Who was D.H. Lawrence?
Novelist, critic, poet and painter.

Date and Place of Birth:
11th September 1885, 8a Victoria Street, Eastwood,
Nottinghamshire, England. Christened David Herbert Lawrence.
Family Background:
Fourth child of a coal miner father Arthur John
Lawrence who was a heavy drinker and his teacher mother Lydia. His
parents were intellectually ill matched and argued incessantly.
Education:
Beauvale Board School. Then won a scholarship
to Nottingham High School. University College, Nottingham.
Chronology/Biography of David Herbert Lawrence:
1898: Went to Nottingham
to attend High School.
1901: Left school
to become a junior clerk at Haywoods Surgical Appliance factory.
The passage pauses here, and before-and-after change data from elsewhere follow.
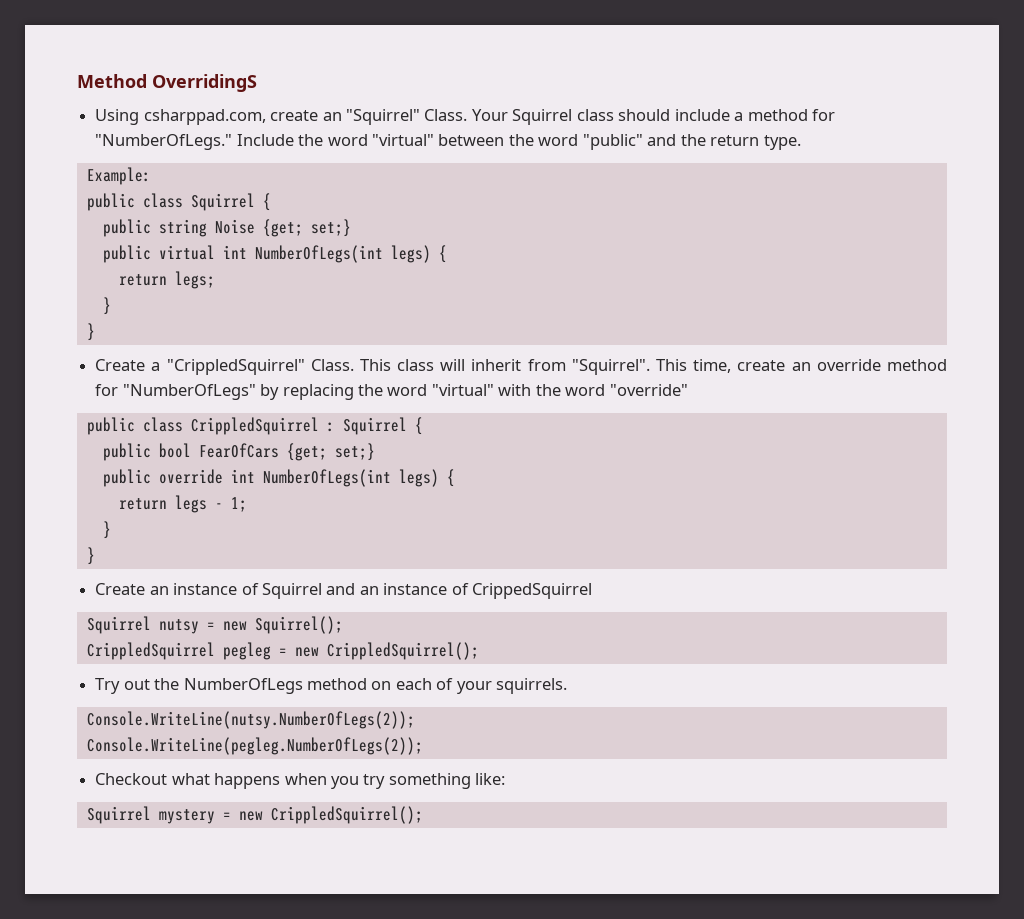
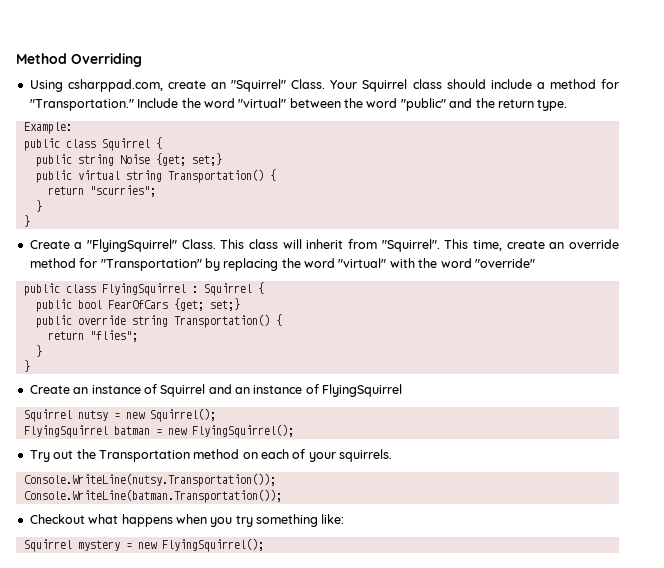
[152,74,257,92] OverridingS -> [71,53,142,67] Overriding
[95,134,233,150] "NumberOfLegs." -> [29,99,134,111] "Transportation."
[222,245,447,263] [118,271,215,289] int NumberOfLegs(int legs) { // return legs; -> [125,169,276,183] [47,185,156,197] string Transportation() { // return "scurries";
[166,359,305,375] "CrippledSquirrel" -> [87,239,178,252] "FlyingSquirrel"
[122,384,256,400] "NumberOfLegs" -> [100,259,202,271] "Transportation"
[190,417,319,435] CrippledSquirrel -> [101,283,186,296] FlyingSquirrel
[230,469,455,487] [118,495,247,513] int NumberOfLegs(int legs) { // return legs - 1; -> [131,314,282,328] [47,330,138,342] string Transportation() { // return "flies";
[472,583,593,599] CrippedSquirrel -> [322,384,403,397] FlyingSquirrel
[86,642,479,660] CrippledSquirrel pegleg = new CrippledSquirrel(); -> [23,424,294,438] FlyingSquirrel batman = new FlyingSquirrel();
[183,678,303,694] NumberOfLegs -> [98,450,190,462] Transportation
[86,711,415,729] [86,737,423,755] Console.WriteLine(nutsy.NumberOfLegs(2)); // Console.WriteLine(pegleg.NumberOfLegs(2)); -> [23,473,276,487] [23,489,282,503] Console.WriteLine(nutsy.Transportation()); // Console.WriteLine(batman.Transportation());
[270,806,423,824] CrippledSquirrel(); -> [161,538,264,552] FlyingSquirrel();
He was bullied by the factory girls and then contracted pneumonia
so had to leave. He went to Hagg's Farm whilst he was recovering
and was introduced to literature by the daughter Jessie Chambers.
1902: Became a teacher
at the British School in Eastwood.
1904: Wrote his first
poems at the age of nineteen many of which tried to follow the style
of Wordsworth.
1906: Went on to
University College Nottingham to become a student.
1907: Won a short
story competition organised by the Nottingham Guardian newspaper.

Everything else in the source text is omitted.